Foo, you've just gone way, WAY up in my estimation. :icon_smile_big: :aportnoy:


----------



## DocHolliday (Apr 11, 2005)

Anthony Jordan said:


> Yes, Doc, but I wonder if it is the powers-that-be deciding this, or simply responding, as was the case with the "British Influence" forum, to a well-put case? The reference to "Andy's* permission" in the introduction to the forum suggests to me the latter.
> 
> *peace be upon him


I suppose I find it depressing that such a case needed to be made -- or could be made -- at all. Once we had interesting discussions of bespoke that existed happily alongside threads about first suits and AEs. SF still does. I just wonder how things deteriorated so much that we require a striated society.


----------



## Acct2000 (Sep 24, 2005)

Stanley Ketchell said:


> I'm not sure. Probably a fair few. But what a lot of people don't know is that I was a bespoke man way back then. I would have got into this new forum as easy as getting my teeth knocked out by Jack Johnson.

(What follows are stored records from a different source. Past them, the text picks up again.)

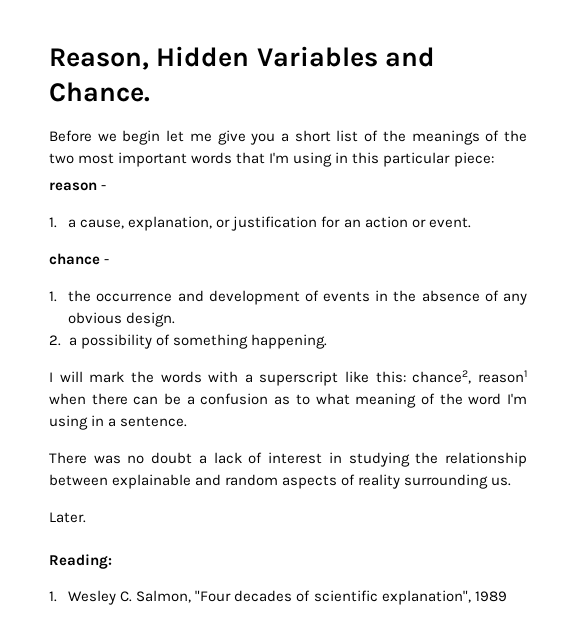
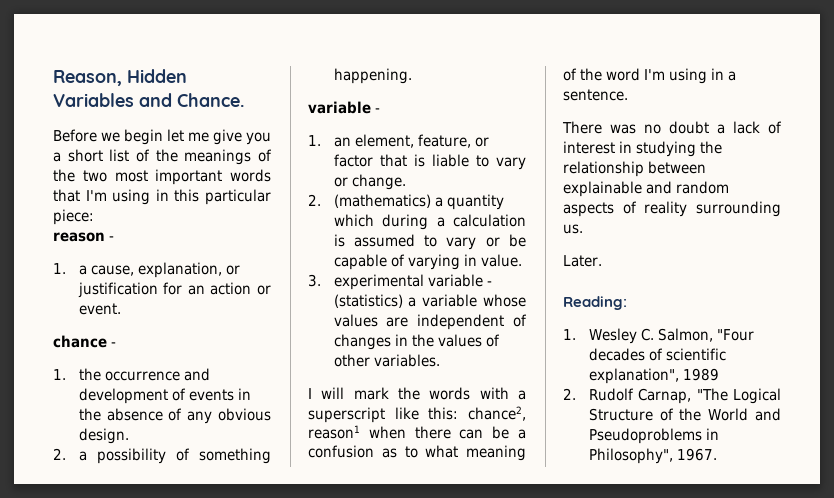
(327, 341) none -> [308,101,380,114] [308,134,489,148] [333,154,526,170] [333,174,406,190] [308,194,504,210] [333,214,526,230] [333,234,526,250] [333,254,522,270] [308,274,492,290] [333,294,526,308] [333,314,527,330] [333,334,500,350] [333,354,440,367] // variable - // 1. an element, feature, or factor that is liable to vary or change. // 2. (mathematics) a quantity which during a calculation is assumed to vary or be capable of varying in value. // 3. experimental variable - (statistics) a variable whose values are independent of changes in the values of other variables.
(507, 596) none -> [563,388,781,404] [588,408,781,421] [588,428,719,444] [588,448,717,464] // 2. Rudolf Carnap, "The Logical Structure of the World and Pseudoproblems in Philosophy", 1967.

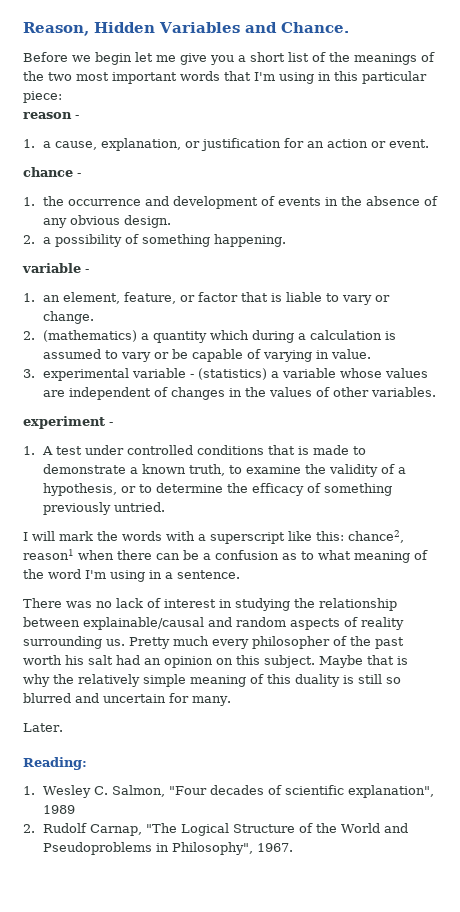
(440, 360) none -> [23,416,113,429] [23,445,366,455] [42,464,406,477] [42,483,392,496] [42,502,165,515] // experiment - // 1. A test under controlled conditions that is made to demonstrate a known truth, to examine the validity of a hypothesis, or to determine the efficacy of something previously untried.
[669,121,725,134] doubt a -> (112, 604) none
[563,181,642,197] explainable -> [83,617,204,630] explainable/causal
(583, 229) none -> [129,636,404,649] [23,655,408,668] [23,674,401,687] [23,693,231,706] Pretty much every philosopher of the past worth his salt had an opinion on this subject. Maybe that is why the relatively simple meaning of this duality is still so blurred and uncertain for many.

Mr. Ketchell, did you have the kind of muscular build that made bespoke necessary (off-the-rack would not fit well?)

Sorry to hear about the teeth. OW. You are a braver man than I. I would have lasted mere seconds in a boxing event.

Edited to add:

Yikes!!! Can we say hook, line and sinker???? And Mr. Ketchel was from Grand Rapids. Er - - - - - - - - -


----------



## Anthony Jordan (Apr 29, 2005)

DocHolliday said:


> I suppose I find it depressing that such a case needed to be made -- or could be made -- at all. Once we had interesting discussions of bespoke that existed happily alongside threads about first suits and AEs. SF still does. I just wonder how things deteriorated so much that we require a striated society.

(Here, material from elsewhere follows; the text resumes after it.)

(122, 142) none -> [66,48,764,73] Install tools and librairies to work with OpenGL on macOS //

Indeed. _Inter alia_, I must declare an interest here as I will not be eligible to post in the new forum nor am I likely to be so in the foreseeable future. I suppose a lot depends upon how the moderation of the bespoke forum and that of the main forum interplays; for example (a question which I hope one of the Mods will be able to answer) - if a post about bespoke tailoring is made in the main forum, will it be automatically "kicked upstairs" into the bespoke forum or allowed to remain and develop where it is?


----------



## Flanderian (Apr 30, 2008)

Anthony Jordan said:


> Indeed. _Inter alia_, I must declare an interest here as I will not be eligible to post in the new forum nor am I likely to be so in the foreseeable future. I suppose a lot depends upon how the moderation of the bespoke forum and that of the main forum interplays; for example (a question which I hope one of the Mods will be able to answer) - if a post about bespoke tailoring is made in the main forum, will it be automatically "kicked upstairs" into the bespoke forum or allowed to remain and develop where it is?

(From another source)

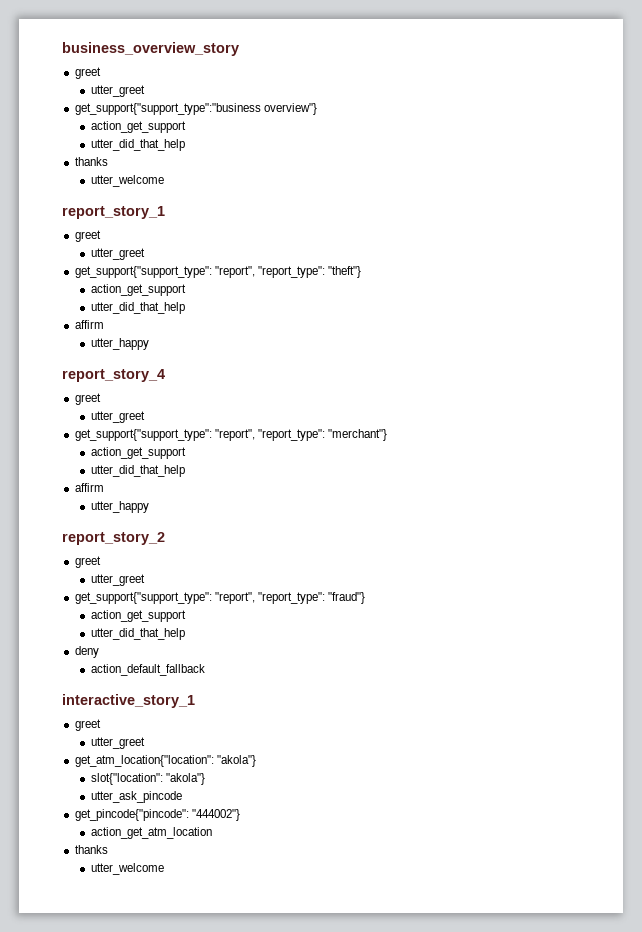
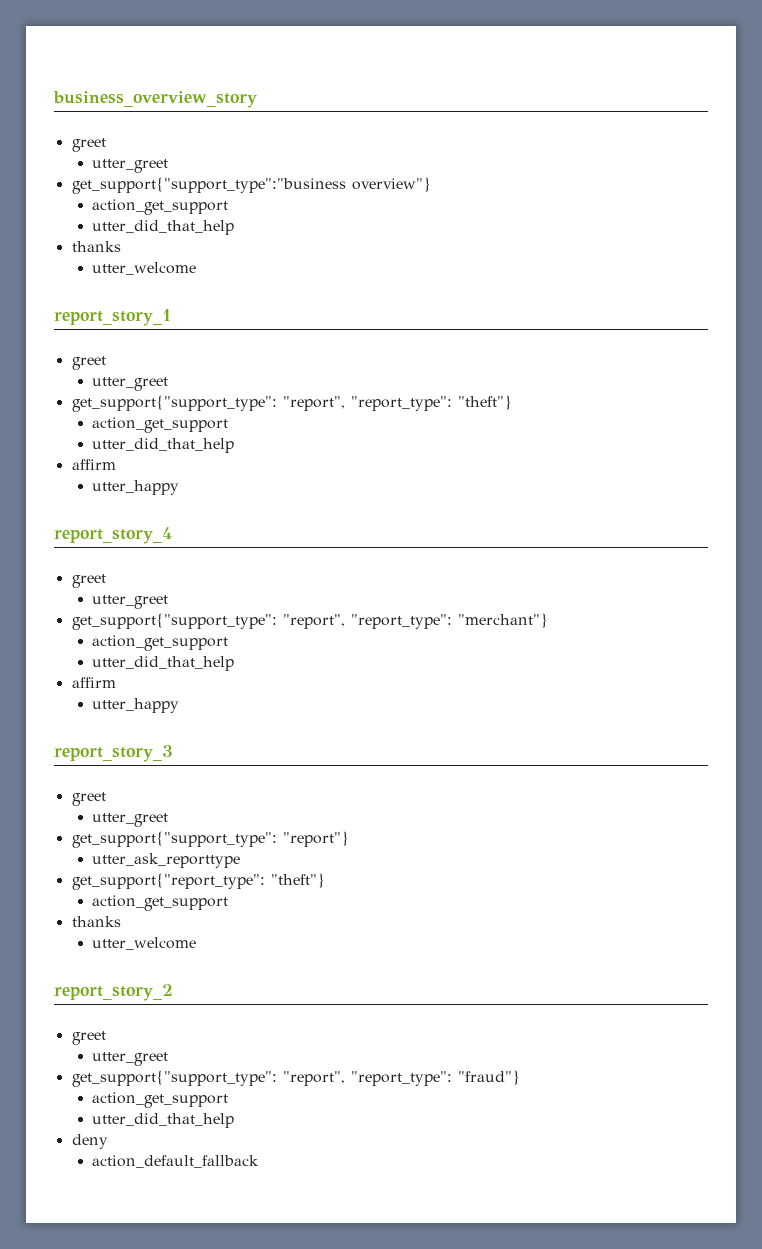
(149, 507) none -> [54,745,173,762] [71,792,106,806] [92,813,169,827] [71,831,349,848] [92,853,241,868] [71,873,325,890] [92,895,229,911] [71,916,121,927] [92,937,197,950] // report_story_3 // greet // utter_greet // get_support{"support_type": "report"} // utter_ask_reporttype // get_support{"report_type": "theft"} // action_get_support // thanks // utter_welcome
[62,694,195,708] [74,719,101,731] [90,737,145,749] [74,755,256,767] [90,773,205,785] [90,791,182,803] [74,809,240,821] [90,827,212,839] [74,845,108,854] [90,863,164,875] // interactive_story_1 // greet // utter_greet // get_atm_location{"location": "akola"} // slot{"location": "akola"} // utter_ask_pincode // get_pincode{"pincode": "444002"} // action_get_atm_location // thanks // utter_welcome -> (260, 1161) none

You make very good points, there are going to be, what for a lack of a better term, I will call* entertaining* issues. But wouldn't a thread begun elsewhere be ineligible for inclusion, unless it was begun by someone who has posting privileges on the new forum? And even if it was, what would happen to posts on that thread that were made by others who didn't? Would they automatically be deleted?


----------



## Anthony Jordan (Apr 29, 2005)

Flanderian said:


> You make very good points, there are going to be, what for a lack of a better term, I will call* entertaining* issues. But wouldn't a thread begun elsewhere be ineligible for inclusion, unless it was begun by someone who has posting privileges on the new forum? And even if it was, what would happen to posts on that thread that were made by others who didn't? Would they automatically be deleted?


From my observations of other fora which have strict boundaries regarding topics/sub-fora, it should be possible to manage it, possibly by something as simple as cutting and pasting the comments into either a new thread in the bespoke forum opened by the Moderator or a suitable existing thread. In this event, I would expect that the posts by members without posting privileges would remain, if only for purposes of sense, but could simply not be added to by those members. It's not a situation I would like.


----------



## Bonhamesque (Sep 5, 2005)

I haven't read the entire thread but I echo what others have said in the first few pages.
I welcome the idea of a bespoke clothing forum but not one with such a pompous and elitist attitude, and why is the administrator anonymous?
Hiding something I presume.

As has already been pointed out the tailors in question won't give out their clients names anyway.
I qualify for this forum but wouldn't go near it in it's current format.
I also have my doubts about whether the moderator really knows what bespoke is after this comment:



> *Bespoke Clothing*
> From the renowned shirts of Charvet, Matuozzo, and Kabbaz to the rare bespoke suits of Oxxford, Rubinacci, and Zegna.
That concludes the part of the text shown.